O QUE PODE MUDAR E MELHORAR DEPOIS DA COVID-19?

Autor: Flávio Braun Fiorda


O QUE PODE MUDAR E MELHORAR DEPOIS DA COVID-19?

Dr. Flávio Braun Fiorda – Médico psiquiatra – Pres. AME Santos/SP

Dizem por aí que o mundo não será mais o mesmo depois desta pandemia causada pela  Covid-19. Mas eu questiono: por quantas pandemias o planeta Terra já passou ao longo do tempo, e a humanidade parece que tropeça insistentemente nos mesmos erros? E essa famosa transição planetária entre os séculos 20 e 21 precisaria de um fato traumático como esse?

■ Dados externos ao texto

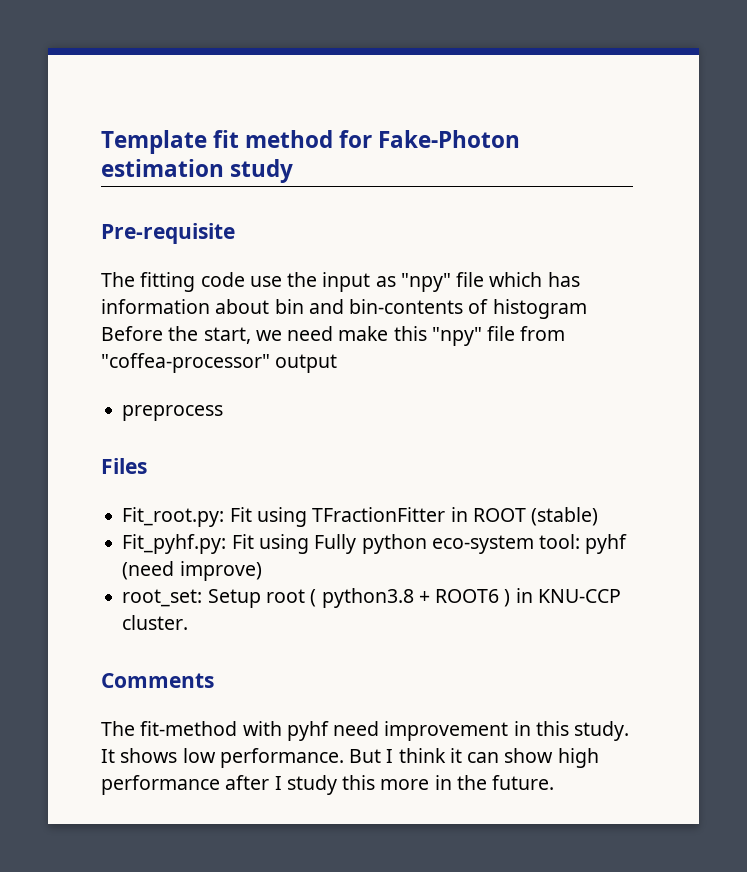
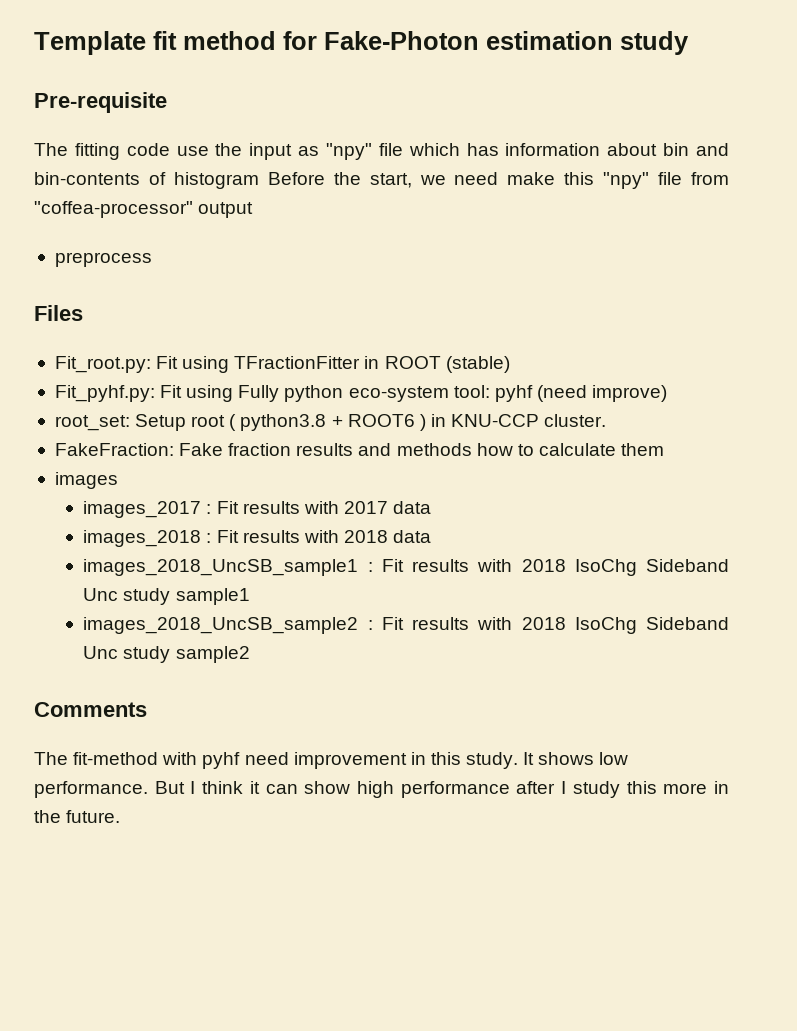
(189, 622) none -> [54,443,665,456] [54,472,118,489] [83,501,432,518] [83,530,432,547] [83,559,729,576] [83,588,250,605] [83,617,729,634] [83,646,250,663] // FakeFraction: Fake fraction results and methods how to calculate them // images // images_2017 : Fit results with 2017 data // images_2018 : Fit results with 2018 data // images_2018_UncSB_sample1 : Fit results with 2018 IsoChg Sideband Unc study sample1 // images_2018_UncSB_sample2 : Fit results with 2018 IsoChg Sideband Unc study sample2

Se as Leis Divinas e Morais já estão em nossa consciência, nem que seja de uma forma ainda latente, como nos ensina O Evangelho segundo o Espiritismo e tantas outras literaturas Kardecistas, teoricamente cada ser já tem uma mínima noção de valores e condutas comportamentais a serem cultivadas para si e para com a coletividade. Mas o ser humano, esteja ele na condição de encarnado ou desencarnado, vai mudando o seu caráter aos poucos e de acordo com a sua vontade, respeitada sempre pelo Criador que avisa que toda semeadura terá necessariamente a sua colheita mais cedo ou mais tarde.

Esta crise veio e se espalhou na velocidade dos aviões por todo o mundo. E por conta deste impacto, o susto, o estresse, a ansiedade e o medo de várias maneiras se impuseram em todas as raças e classes sociais.

Esses sentimentos são inerentes à raça humana, visto que de maneira nenhuma podemos controlar o macro e o microcosmo. Um cometa pode colidir com qualquer outro orbe no espaço sideral, um vírus pode vir pelo ar nas gotículas alheias e se adentrar as nossas narinas. Este fato revela o caráter controlador do ser humano, que pensa na sua ignorância que pode ter o domínio do que está do lado de fora de si.

Então, se o conhecimento científico vigente andar de mãos dadas com o a fraternidade, nos afastando da ignorância moral, os aprendizados nesta forçada mudança no dia em que a Terra está de stand-by e que o momento nos exige serão inúmeros. É o cultivo da humildade, é não queremos sempre tudo do nosso jeito, é pensar que de fato precisamos de muito menos coisas matérias para vivermos bem, neste mundo tão desigual. A conscientização de que vivemos como se fôssemos imortais.  É pensar no outro mais desprovido de autossustentação, no abrandamento do nosso egoísmo, da vaidade e do orgulho.

Mas no fundo o “outro” não existe, somos todos um!

E não cabe a nós controlar o tempo. O que nos cabe é amar enquanto é tempo!